== Work instruction ==
Lines in which "title" appears should be pulled from the data below.

== Listed entries ==
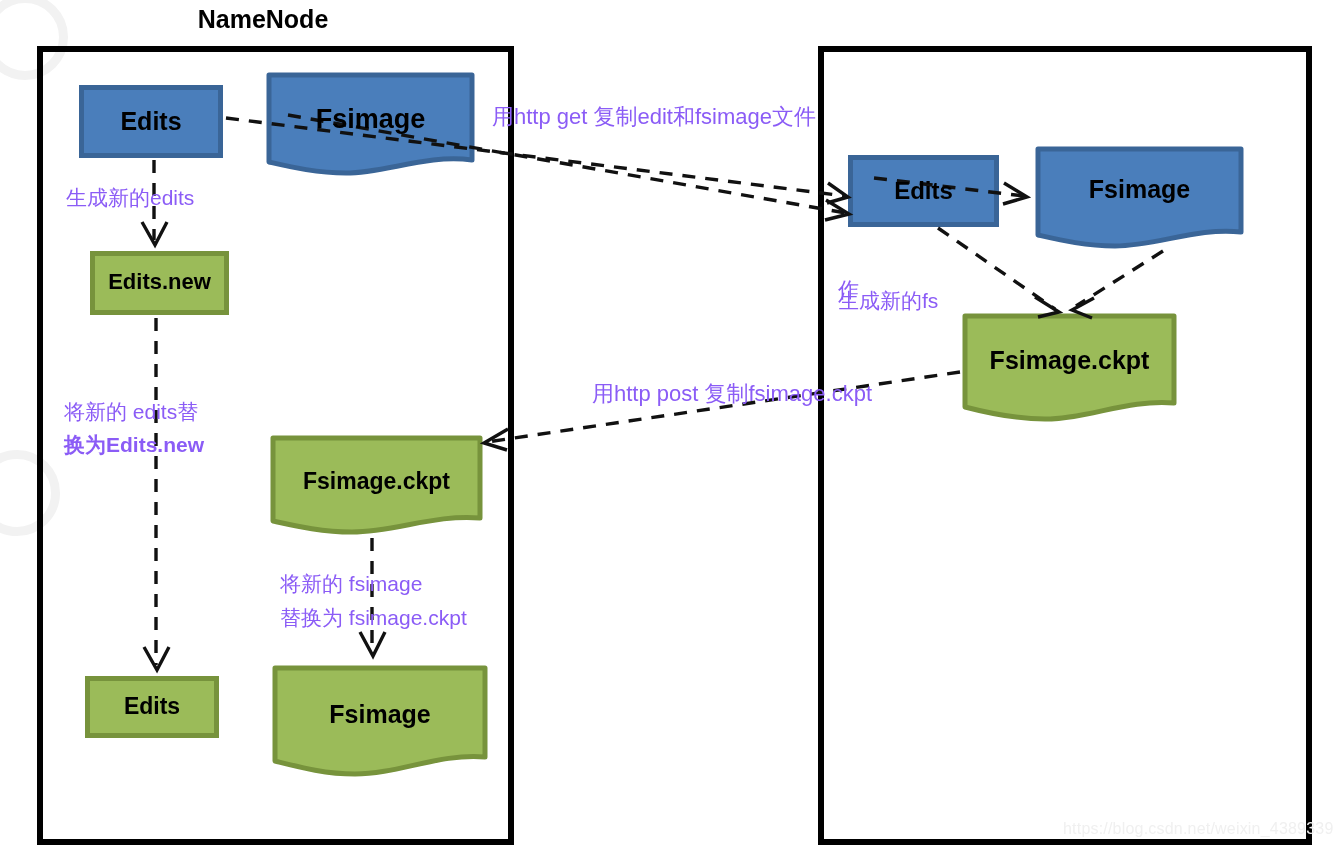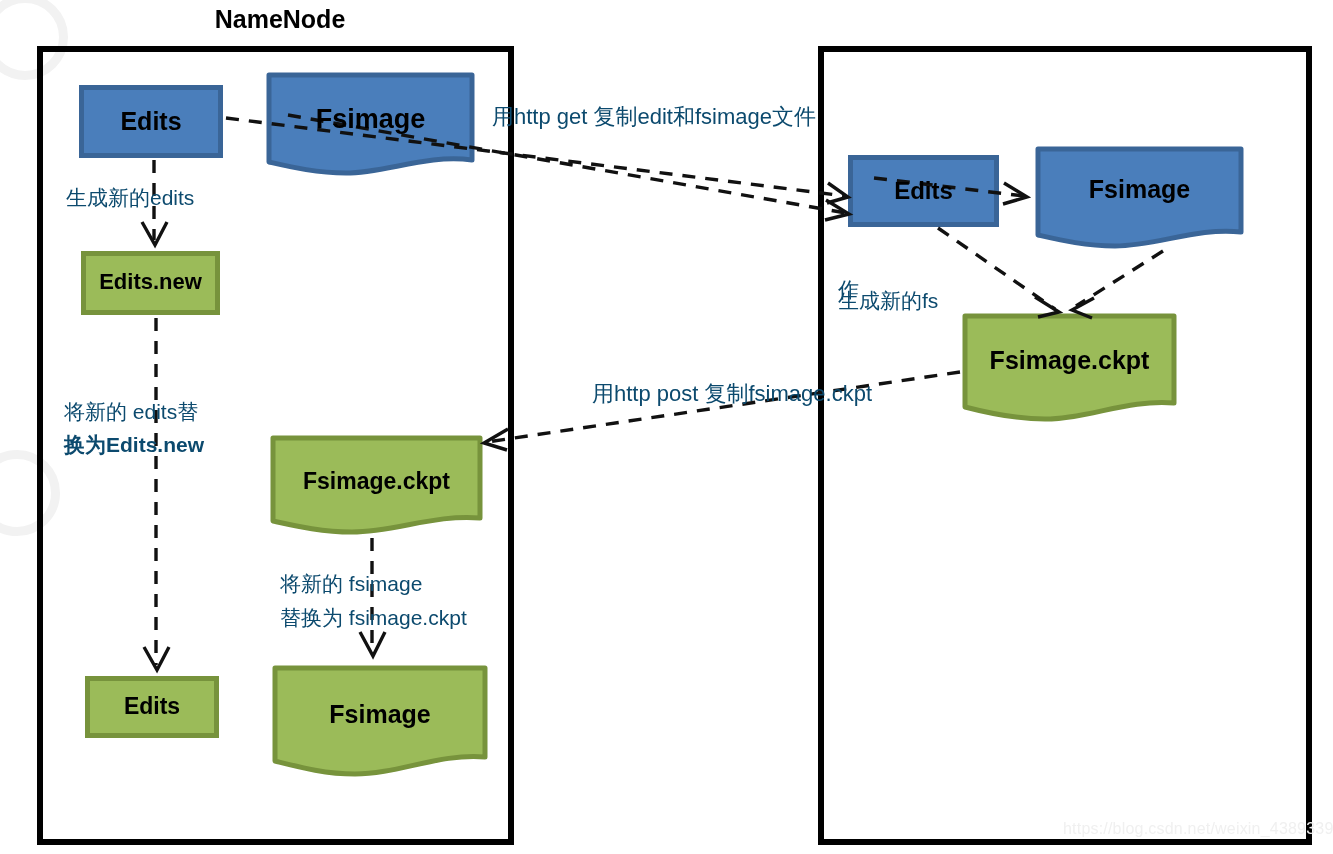--- a/index.html
+++ b/index.html
@@ -111,7 +111,7 @@
   <div class="wm-logo tl"></div>
   <div class="wm-logo ml"></div>
 
-  <div class="panel-title" style="left:155px; top:5px; width:250px;">NameNode</div>
+  <div class="panel-title" style="left:138px; top:5px; width:250px;">NameNode</div>
 
   <div class="panel" style="left:37px; top:46px; width:477px; height:799px;"></div>
   <div class="panel" style="left:818px; top:46px; width:494px; height:799px;"></div>

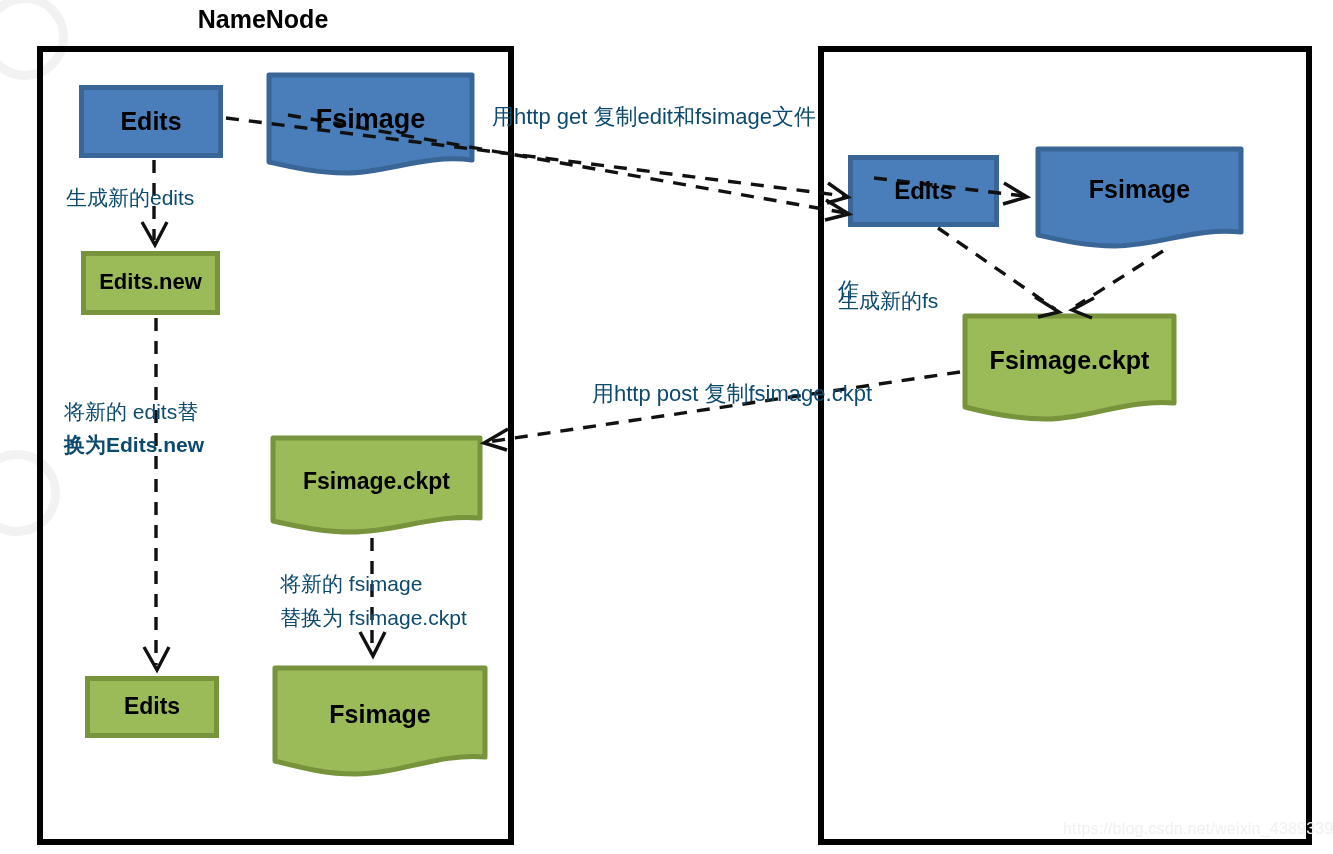--- a/index.html
+++ b/index.html
@@ -75,7 +75,7 @@
 
   .ann {
     position: absolute;
-    color: #0c4a6e;
+    color: #8b5cf6;
     font-size: 21px;
     line-height: 1.15;
     white-space: pre;

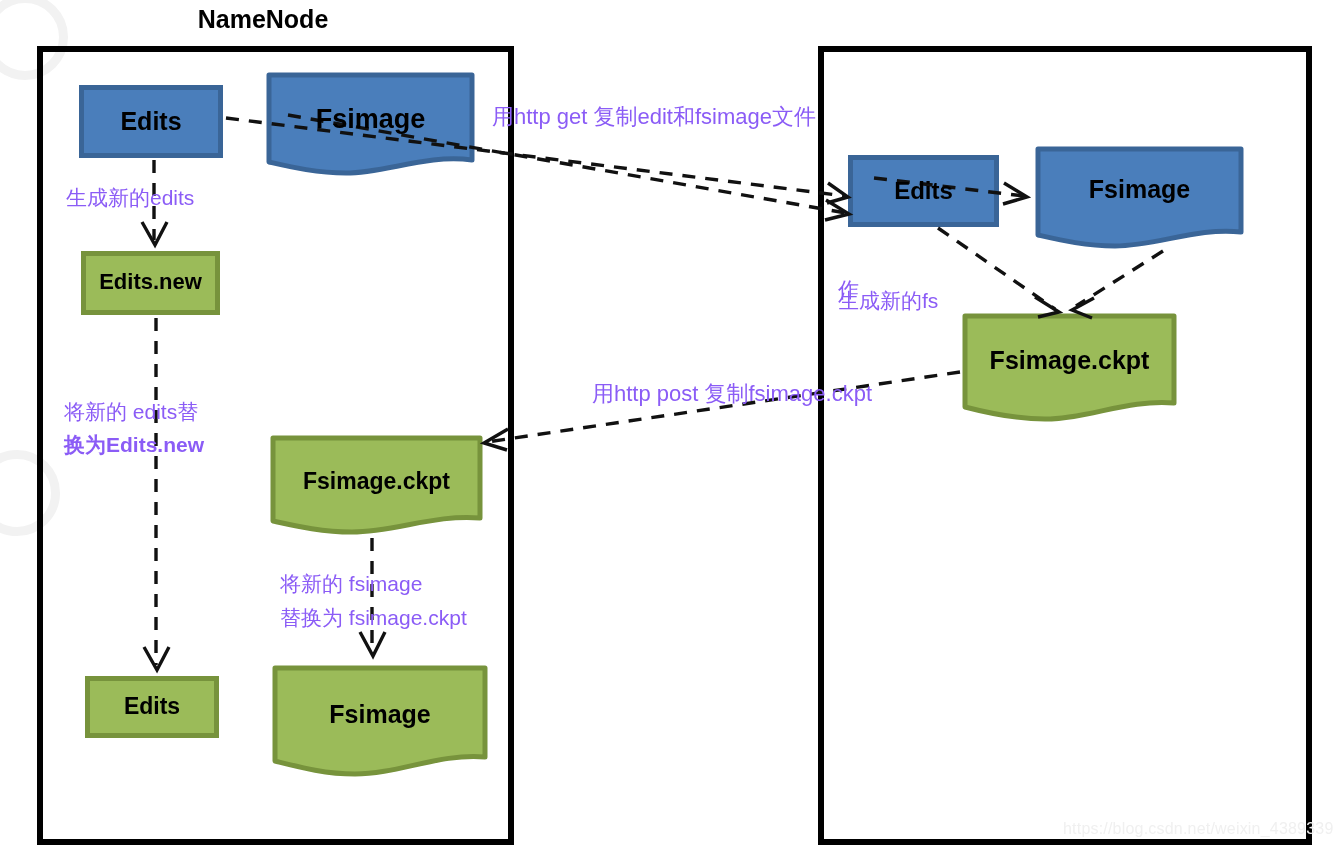--- a/index.html
+++ b/index.html
@@ -130,7 +130,7 @@
     <div class="label" style="top:32px; font-size:27px;">Fsimage</div>
   </div>
 
-  <div class="node" style="left:81px; top:251px; width:139px; height:64px;text-decoration:underline;">
+  <div class="node" style="left:90px; top:251px; width:139px; height:64px;text-decoration:underline;">
     <svg class="shape" width="139" height="64" viewBox="0 0 139 64">
       <rect x="2.5" y="2.5" width="134" height="59" fill="#9bbb59" stroke="#77933c" stroke-width="5"></rect>
     </svg>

== Solution below ==
-  <div class="panel-title" style="left:155px; top:5px; width:250px;">NameNode</div>
+  <div class="panel-title" style="left:138px; top:5px; width:250px;">NameNode</div>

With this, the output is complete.